I am not talking specifically about the purchase price (maybe you got a great deal) but more so about the area you are investing in.

While this is a matter of some personal opinion, you can find cheap properties/communities in rural towns of Oregon and some pockets in the Metro area.

  1. Cheap properties tend to be in areas of decline. While there aren’t many areas of population decline in Portland, once you get out of the metro area, that could be the case. As with many rural towns around the country, they are struggling. If you are investing in towns like Willamina, Amity, Gaston, or Colton make sure you are looking at population and employment trends.
  2. There will usually be higher turnover which is a cash flow KILLER. A typical unit turn can easily cost $1000, not accounting for lost rent. Often times, people who rent cheap properties don’t have deep roots, so they are not tied to a certain property or area.
  3. Capital expenditures (CapEx) and maintenance are at a higher cost compared to rents.

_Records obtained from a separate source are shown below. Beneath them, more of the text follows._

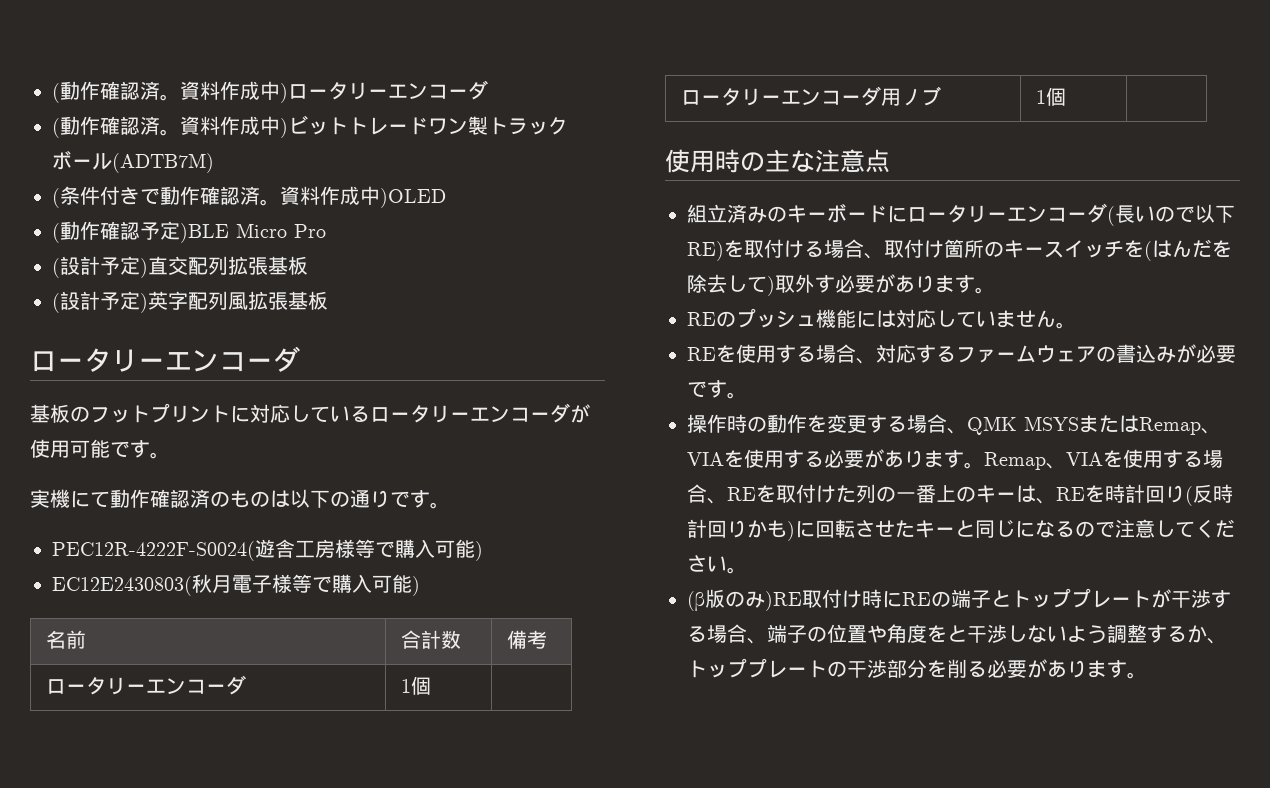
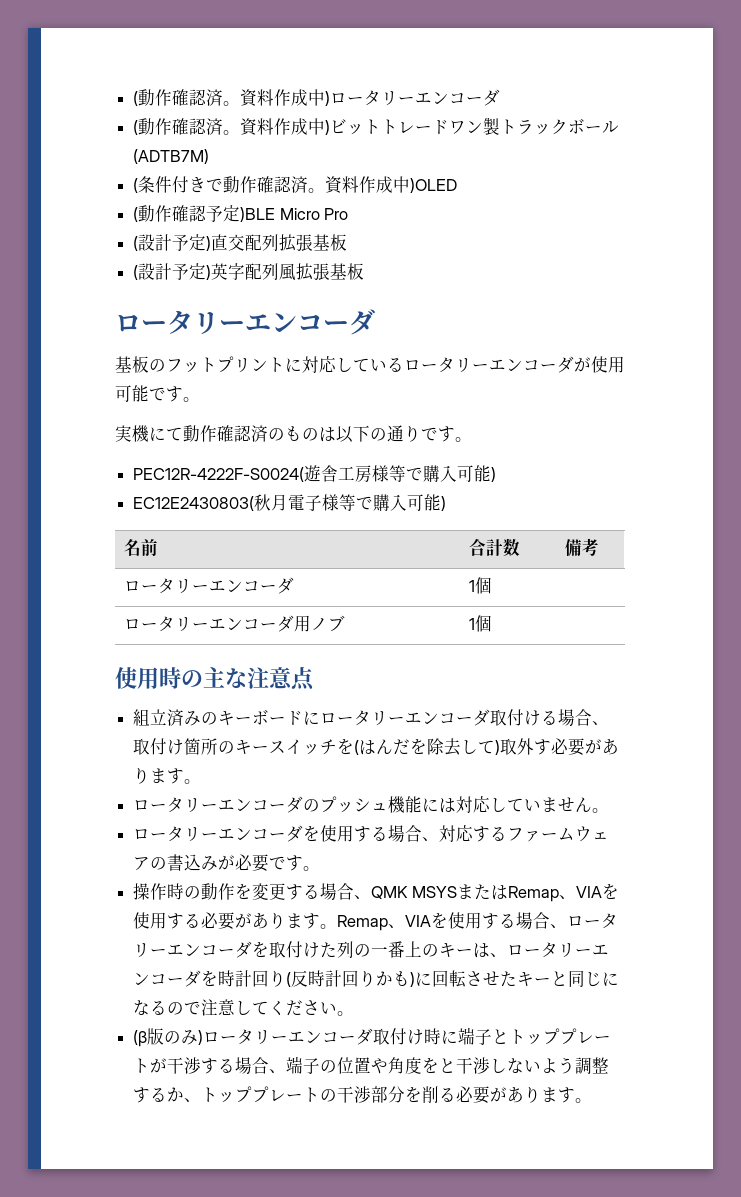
[1107,204,1235,226] [687,240,744,261] (長いので以下RE)を -> (491, 717) none
[687,312,716,326] RE -> [133,796,304,813] ロータリーエンコーダ
[687,347,716,361] RE -> [133,825,304,842] ロータリーエンコーダ
[727,487,756,501] RE -> [567,913,619,929] [133,941,253,958] ロータリーエンコーダ
[1056,487,1085,501] RE -> [507,942,610,958] [133,970,202,987] ロータリーエンコーダ
[765,591,802,611] )RE -> [198,1028,374,1045] )ロータリーエンコーダ
[902,591,951,607] REの -> (459, 1037) none

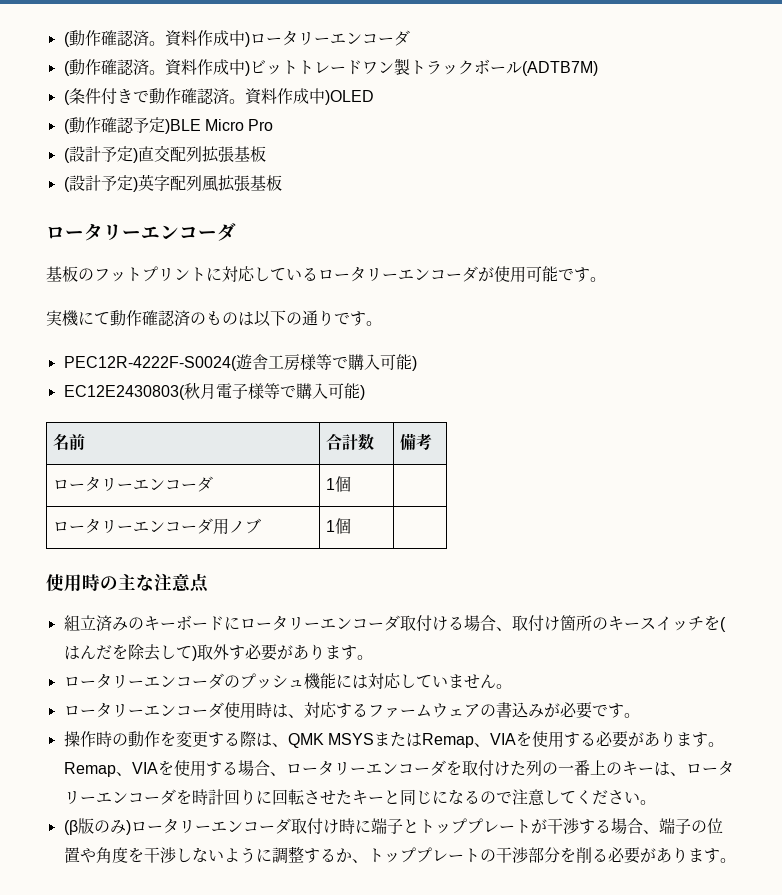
[303,825,423,842] を使用する場合 -> [223,702,288,719] 使用時は
[320,883,355,900] 場合 -> [239,731,272,747] 際は
[286,970,416,987] (反時計回りかも) -> (256, 797) none
[439,1058,457,1073] と -> (144, 855) none
(576, 1065) none -> [255,848,272,862] に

If you need to replace the carpet, a mid-grade carpet is going to cost the same in a less-expensive home as it does in a higher-priced home. You might need to set aside a higher percentage of your revenue for repairs and CapEx.
  4. Cheap properties do not appreciate as much as other properties for two reasons. The first reason is due to the lower price itself. A 7% appreciation on a $350,000 home is a lot less than a 7% appreciation on a $475,000 property. Beyond that, less desirable neighborhoods that have cheaper properties do not appreciate as much as areas that are more desirable.
  5. When you are looking to rent or sell, there is less demand for properties in less desirable areas.
    This means the property will sit on the market longer and you might need to lower the rent or asking price in order to attract a renter or buyer.
  6. Bonus Reason: The higher priced the property, the more the tenant is paying down your mortgage. If your tenant is paying $1,600 per month in rent, they might be paying down your mortgage by $500 per month. However, if your tenant is paying $1,200 per month, they might only be paying $300 per month.

While there is certainly a time to invest in cheap properties, I would not recommend making that your investing niche. While the cash flow is better with cheap properties, there are tradeoffs that you will make. If cash flow is important to you, I would recommend starting off with a cheap property and diversifying your portfolio with other properties that will provide you equity growth.